[Opening EXCERPTED RECORDS section]

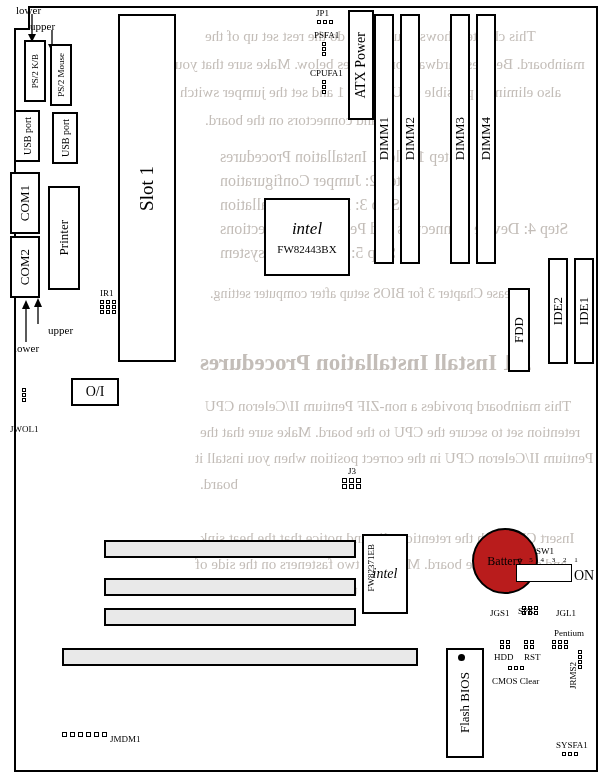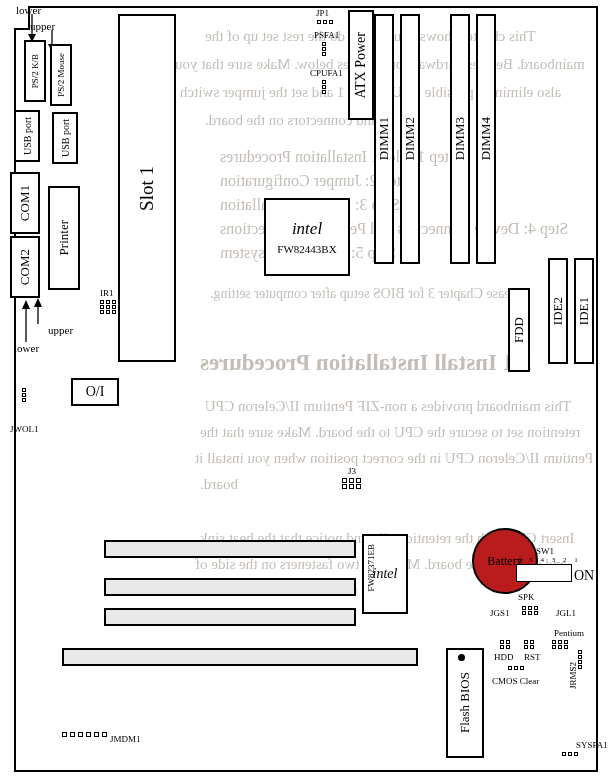--- a/index.html
+++ b/index.html
@@ -261,7 +261,7 @@
   </div>
   <div class="lbl sm" style="left:556px;top:608px;">JGL1</div>
 
-  <div class="lbl sm" style="left:518px;top:592px;text-align:right;">SPK</div>
+  <div class="lbl sm" style="left:518px;top:606px;text-align:right;">SPK</div>
   <div class="lbl sm" style="left:554px;top:628px;">Pentium</div>
   <div class="pins" style="left:500px;top:640px;grid-template-columns:repeat(2,5px);">
     <i></i>

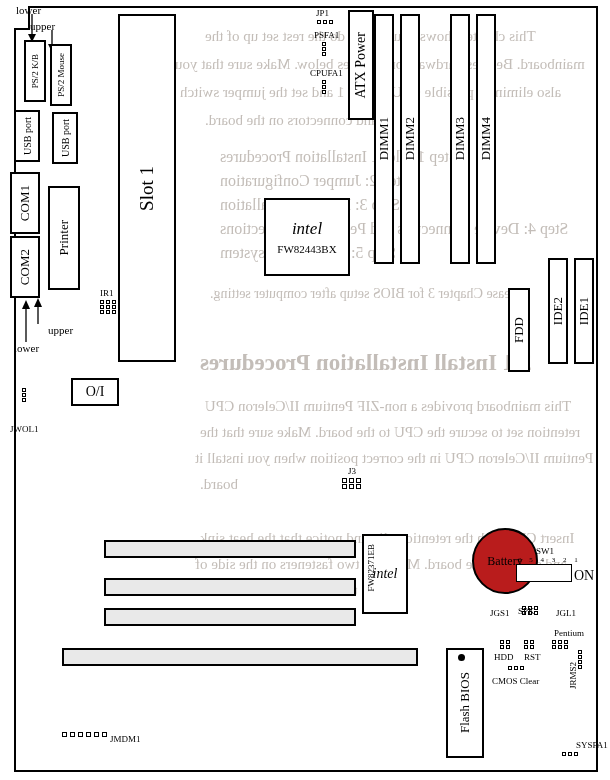--- a/index.html
+++ b/index.html
@@ -301,7 +301,7 @@
   </div>
   <div class="lbl sm vert" style="left:568px;top:662px;">JRMS2</div>
 
-  <div class="lbl sm" style="left:576px;top:740px;">SYSFA1</div>
+  <div class="lbl sm" style="left:556px;top:740px;">SYSFA1</div>
   <div class="pins" style="left:562px;top:752px;grid-template-columns:repeat(3,5px);">
     <i></i>
       <i></i>

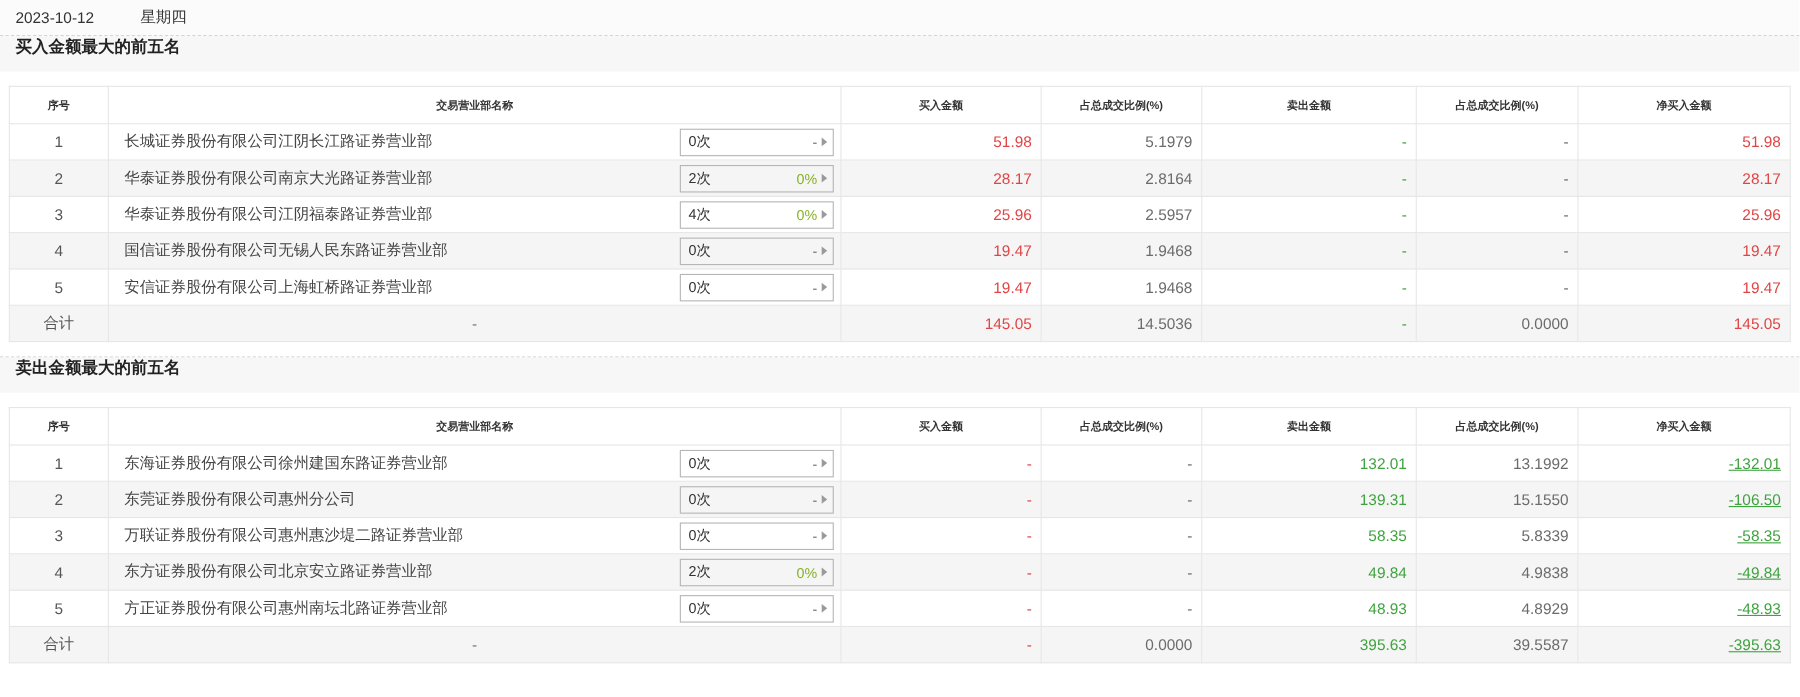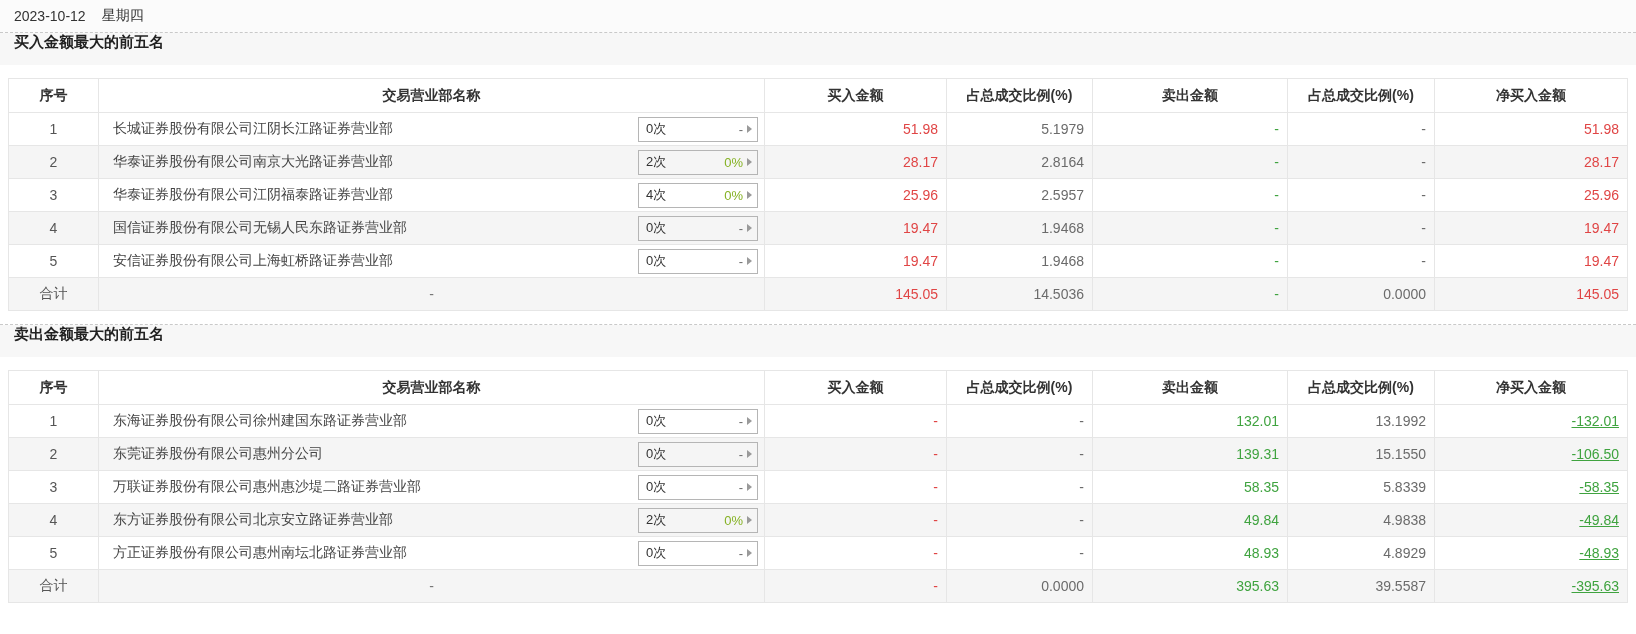--- a/index.html
+++ b/index.html
@@ -18,7 +18,7 @@
     height:33px;display:flex;align-items:center;
     padding:0 14px;background:#fbfbfb;border-bottom:1px dashed #c9c9c9;
   }
-  .topbar .date{margin-right:16px;}
+  .topbar .date{margin-right:42px;}
   .topbar .weekday{margin-right:34px;}
   
   .band{

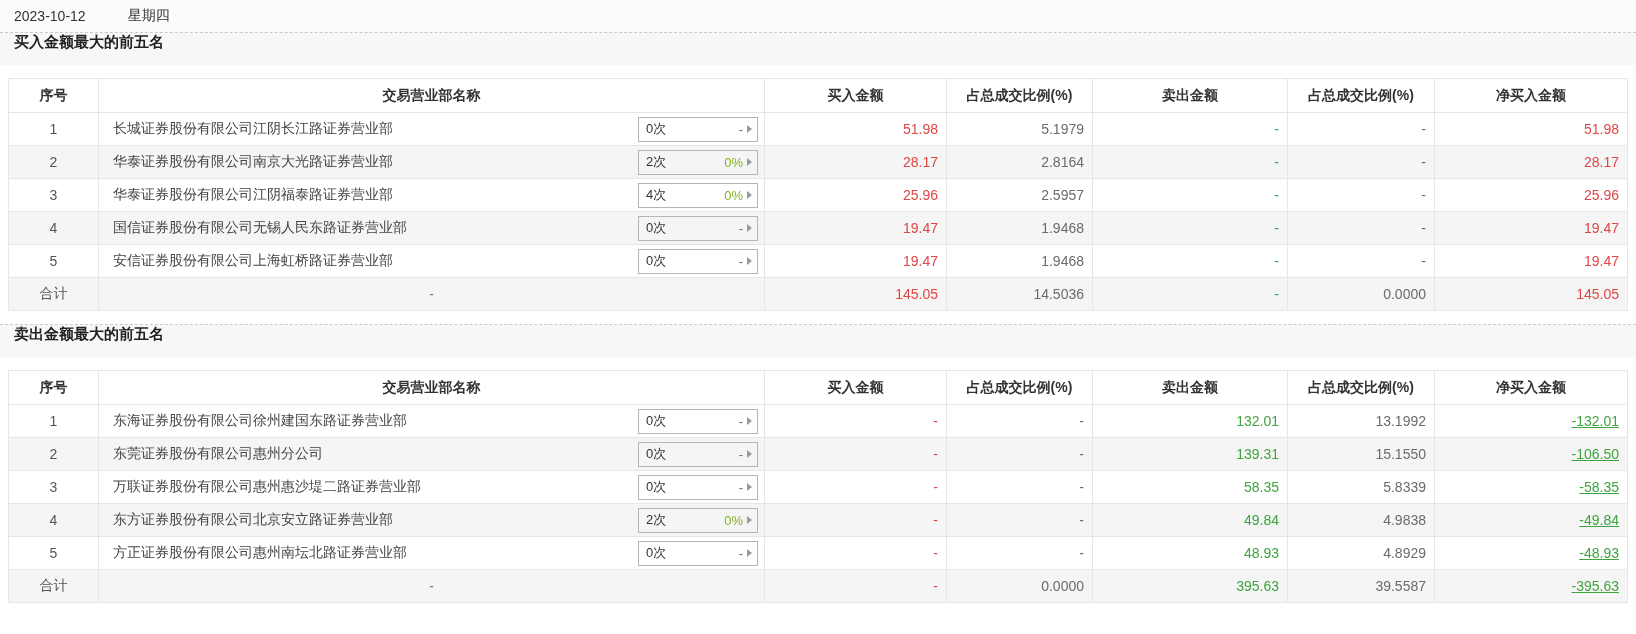--- a/index.html
+++ b/index.html
@@ -33,7 +33,7 @@
   table,th,td{border:1px solid var(--border);}
   th{
     height:34px;font-weight:bold;text-align:center;background:#fff;
-    font-size:14px;color:#333;padding:0 6px;
+    font-size:10px;color:#333;padding:0 6px;
   }
   td{height:33px;padding:0 8px;font-size:14px;}
   tr.alt td{background:var(--rowgray);}

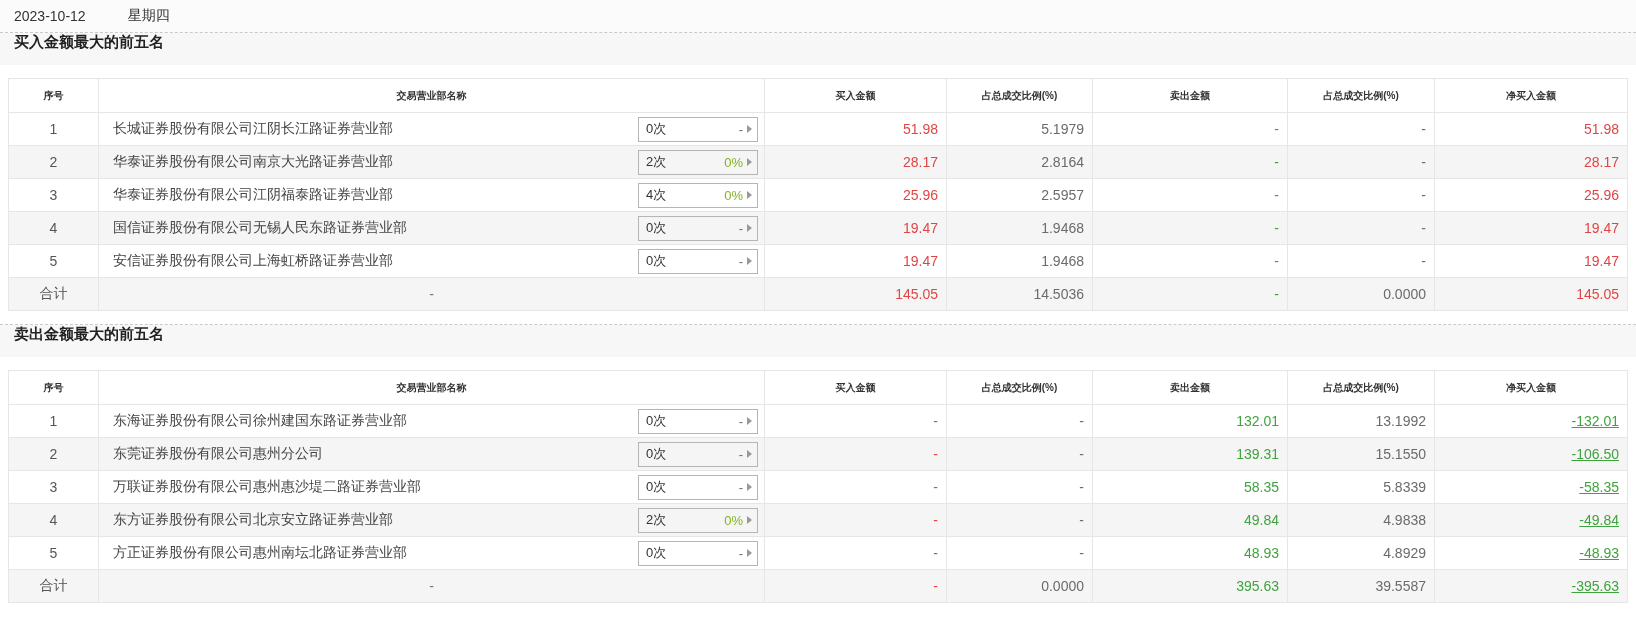--- a/index.html
+++ b/index.html
@@ -58,7 +58,7 @@
   td.totalname{text-align:center;color:#777;}
   
   .widget{
-    flex:0 0 auto;width:120px;height:25px;display:flex;align-items:center;
+    flex:0 0 auto;width:140px;height:25px;display:flex;align-items:center;
     border:1px solid #b5b5b5;background:transparent;padding:0 5px 0 7px;
     cursor:pointer;font-size:13px;
   }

[Closing EXCERPTED RECORDS section]

◆ ASSIGNMENT: The answer should consist of all the records, duplicated exactly, with no images included.

◆ TASK RESPONSE:
--- a/index.html
+++ b/index.html
@@ -261,7 +261,7 @@
   </div>
   <div class="lbl sm" style="left:556px;top:608px;">JGL1</div>
 
-  <div class="lbl sm" style="left:518px;top:592px;text-align:right;">SPK</div>
+  <div class="lbl sm" style="left:518px;top:606px;text-align:right;">SPK</div>
   <div class="lbl sm" style="left:554px;top:628px;">Pentium</div>
   <div class="pins" style="left:500px;top:640px;grid-template-columns:repeat(2,5px);">
     <i></i>

--- a/index.html
+++ b/index.html
@@ -301,7 +301,7 @@
   </div>
   <div class="lbl sm vert" style="left:568px;top:662px;">JRMS2</div>
 
-  <div class="lbl sm" style="left:576px;top:740px;">SYSFA1</div>
+  <div class="lbl sm" style="left:556px;top:740px;">SYSFA1</div>
   <div class="pins" style="left:562px;top:752px;grid-template-columns:repeat(3,5px);">
     <i></i>
       <i></i>

--- a/index.html
+++ b/index.html
@@ -18,7 +18,7 @@
     height:33px;display:flex;align-items:center;
     padding:0 14px;background:#fbfbfb;border-bottom:1px dashed #c9c9c9;
   }
-  .topbar .date{margin-right:16px;}
+  .topbar .date{margin-right:42px;}
   .topbar .weekday{margin-right:34px;}
   
   .band{

--- a/index.html
+++ b/index.html
@@ -33,7 +33,7 @@
   table,th,td{border:1px solid var(--border);}
   th{
     height:34px;font-weight:bold;text-align:center;background:#fff;
-    font-size:14px;color:#333;padding:0 6px;
+    font-size:10px;color:#333;padding:0 6px;
   }
   td{height:33px;padding:0 8px;font-size:14px;}
   tr.alt td{background:var(--rowgray);}

--- a/index.html
+++ b/index.html
@@ -58,7 +58,7 @@
   td.totalname{text-align:center;color:#777;}
   
   .widget{
-    flex:0 0 auto;width:120px;height:25px;display:flex;align-items:center;
+    flex:0 0 auto;width:140px;height:25px;display:flex;align-items:center;
     border:1px solid #b5b5b5;background:transparent;padding:0 5px 0 7px;
     cursor:pointer;font-size:13px;
   }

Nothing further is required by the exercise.